On PE investment—dominated by Ontario and Quebec, which accounted for nearly 85 per cent of total investment in Canada—only four per cent of total investment went to B.C., where the most active sectors were life sciences (20 deals), finance (13 deals) and tech (12 deals).

“In private equity, we saw a pretty significant drop in terms of year-over-year trends. In 2021, we saw $20 billion invested [in Canada] and then only half of that in 2023,” said Kornacki.

He said PE investment has in recent years shifted focus to small to medium-sized businesses instead of mega deals.

“Investors are pulling back from private capital investing right now. Given inflation rates, the looming recession and overall interest rates, it’s more difficult to create an opportunity to invest those sums of money in the current market,” said Kornacki.

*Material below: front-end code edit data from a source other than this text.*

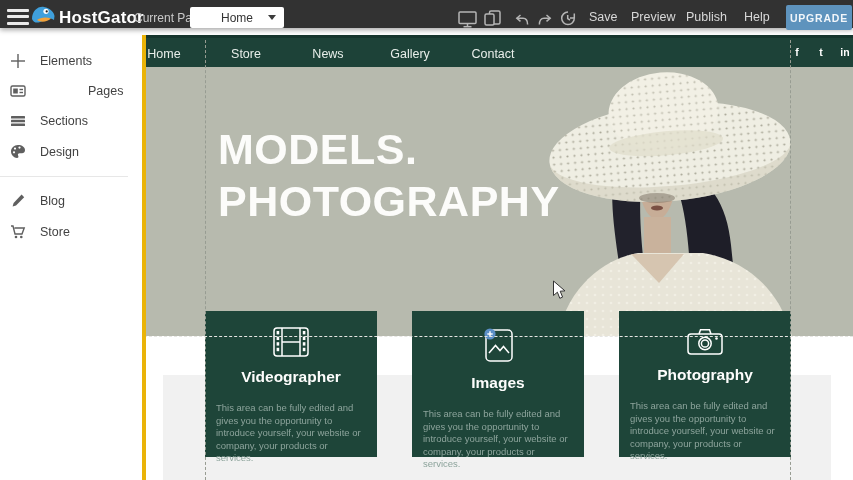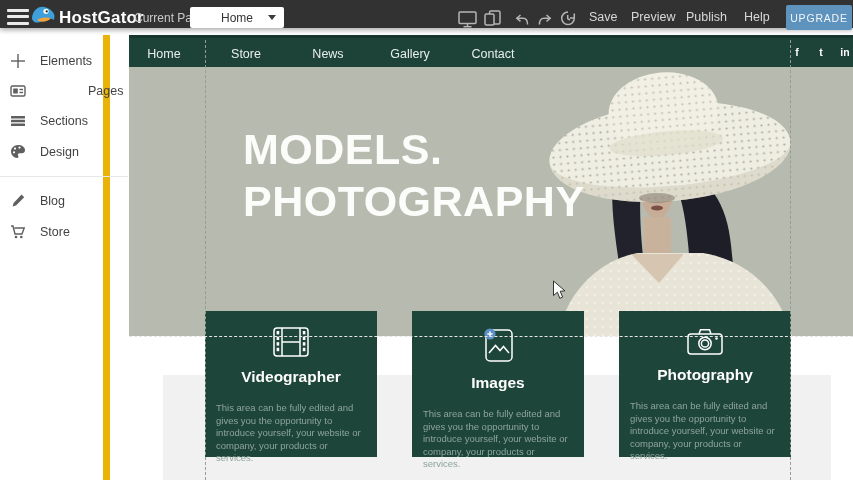--- a/index.html
+++ b/index.html
@@ -25,7 +25,7 @@
   .tb-text { position:absolute; top:10px; font-size:12.5px; color:#d8d8d8; cursor:pointer; }
   .upgrade { position:absolute; left:786px; top:5px; width:66px; height:25px; background:#5e93bd;
              border:0; border-radius:2px; color:#f2f6fa; font-size:10.5px; letter-spacing:.8px;
-             font-family:"Liberation Sans", sans-serif; cursor:pointer; }
+             font-family:"Liberation Sans", sans-serif; cursor:pointer;font-weight:bold; }
 
   
   .sidebar { position:absolute; left:0; top:35px; width:110px; height:445px; background:#fff;

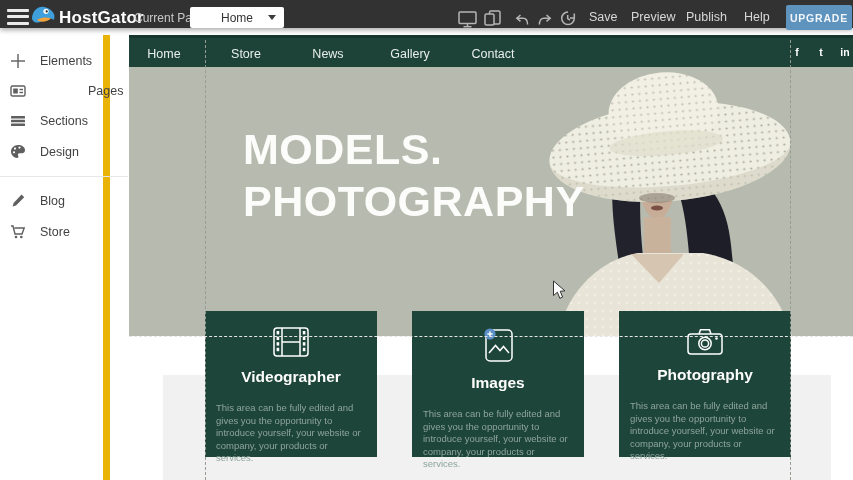--- a/index.html
+++ b/index.html
@@ -28,8 +28,8 @@
              font-family:"Liberation Sans", sans-serif; cursor:pointer;font-weight:bold; }
 
   
-  .sidebar { position:absolute; left:0; top:35px; width:110px; height:445px; background:#fff;
-             border-right:7px solid #eab308; z-index:30; }
+  .sidebar { position:absolute; left:0; top:35px; width:146px; height:445px; background:#fff;
+             border-right:4px solid #eab308; z-index:30; }
   .side-item { position:absolute; left:10px; width:112px; height:20px; display:flex;
                align-items:center; cursor:pointer; }
   .side-item .ic { width:17px; height:17px; flex:0 0 17px; display:flex; align-items:center; }

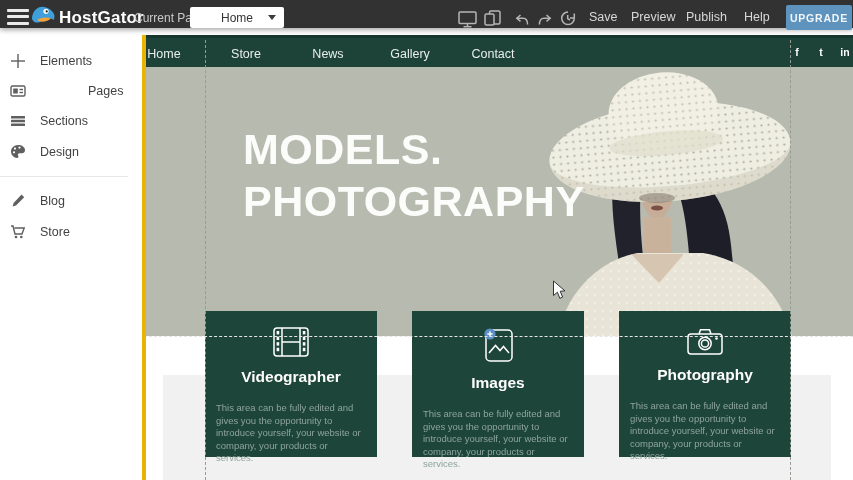--- a/index.html
+++ b/index.html
@@ -47,7 +47,7 @@
 
   .hero { position:absolute; left:0; top:32px; width:724px; height:269px; background:#b7baae; overflow:hidden; }
   .hero-title { position:absolute; left:89px; top:56px; color:#fcfcfa; font-weight:bold;
-                font-size:43px; line-height:52px; letter-spacing:.5px;margin-left:25px; }
+                font-size:43px; line-height:52px; letter-spacing:.5px; }
   .woman { position:absolute; left:414px; top:0; }
 
   .gray-section { position:absolute; left:34px; top:340px; width:668px; height:105px; background:#f1f1f1; }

Vancouver-based BDC Capital Inc was the most active firm in VC investment in Canada last year, investing more than $1.66 billion across 68 rounds. The firm was the third most-active PE investor: $868 million across 87 deals. 

Experts expect investment levels in B.C. will hold steady in 2024 before picking up in 2025.

“What we’ve seen happen in B.C. in 2023 and continuing into 2024 is representative of what has happened globally,” said Ray Walia, CEO of Launch Academy, a Vancouver-based tech incubator and accelerator.

“2023 was a reset and into 2024 there is a renewed focus on business fundamentals and positive cashflow for venture-backed companies, primarily around a greater focus on revenue and growth.”

Walia said he has seen many VC funds that raised money from 2020 to 2022 struggling with maintenance and growth in a different economic environment.

“We’ll see more positive increases in 2025.… If interest rates go down, we will see an increase in investment levels for sure,” said Kornacki.

Artificial Intelligence was a big driver in tech investment in 2023 and Walia said the trend is here to stay.

“There will be a higher level of risk tolerance and desire to get in on investment opportunities that fall into the AI category because of the potential returns those investments could bring,” he said.

Kornacki expects investments in cleantech and agritech to “really explode” in B.C. and Canada in the next few years.